In our results, we only examined the intersection of highest-use roads and with the most favourable habitat zones. This left us with 6 zones of high importance. However, this analysis could be expanded to include zones with lower importance or less busy roads, as even these pose threats to turtle mobility.

Finally, another factor to consider in snapping turtle mortality is the fact that they are hunted for game. We could not include this in our analysis due to lack of spatial data, but it should be considered in further studies on snapping turtle habitat.

 

RELEVANCE OF ANALYSIS (HOW THE INFORMATION CAN BE USED)

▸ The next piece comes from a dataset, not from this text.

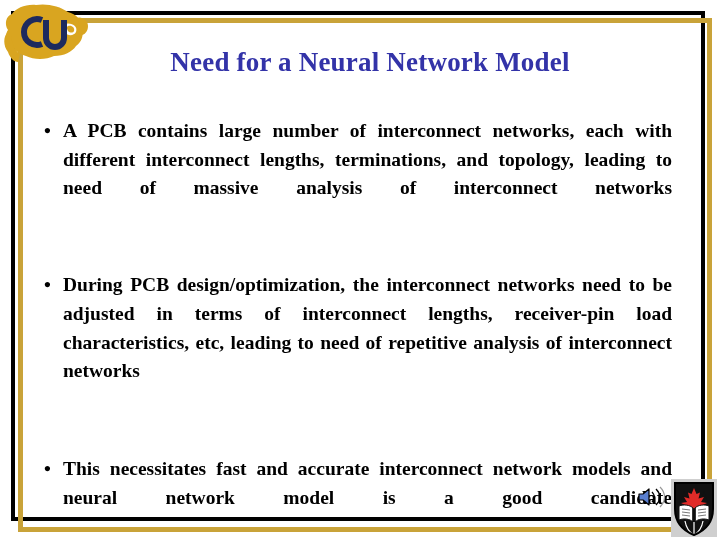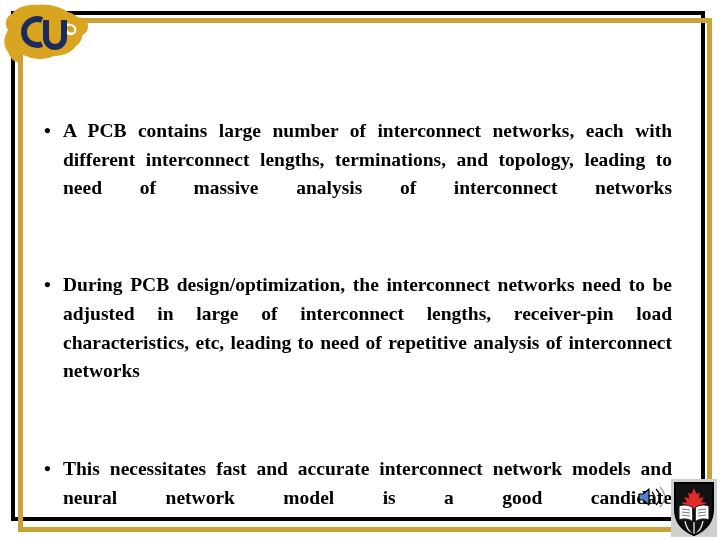"Need for a Neural Network" div.title { html: none -> <div>Need for a Neural Network Model</div> }
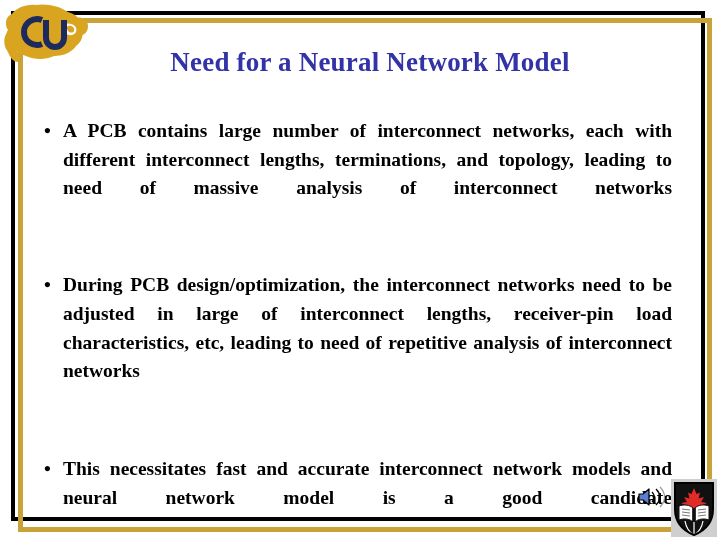"During PCB design/optimization, the" span.bullet-text { text: large -> terms }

Ryan et al (2013) argue that there while it is understood that processes associated with urbanization, such as increasing road networks, can affect snapping turtle population, there is “a lack of understanding of their spatial ecology in urban areas where these threats are the greatest” (614). Our analysis identified key snapping turtle habitat hotspots within the region of Waterloo within which turtles are at risk of road mortality. With this information, planners can identify ways of mitigating this threat to snapping turtle population health. Gunson and Shueler (2012) identify two main types of intervention to address habitat connectivity: 1) Structural interventions, such as underpasses, fencing, or wildlife bridges, or 2) Behavioural/public awareness interventions, such as wildlife crossing signs (which are cheaper and easier to implement). It is recommended that crossing signs are placed 1 km apart, and paired over the continuous hotspot for effective motorist awareness (Gunson and Shueler 2012). We recommend that in identified hotspot zones 1-3 and 6, the most effective mitigation measure would be turtle crossing signs, as these intersect with country and residential roads in which drivers can be made effectively aware of the dangers. However, hotspot zones 4 and 5 intersect with multi-lane freeways, and the high speeds and structural barriers of these roads may be more effectively addressed through structural interventions such as fencing which funnels turtles towards a road crossing underpass.

Another use for this information is in the creation of turtle conservation areas, such as the aforementioned Turtle Park. This analysis can be used to identify areas which are likely to have higher concentrations of turtles already, and in which turtle habitat could be enhanced by creating designated conservation areas.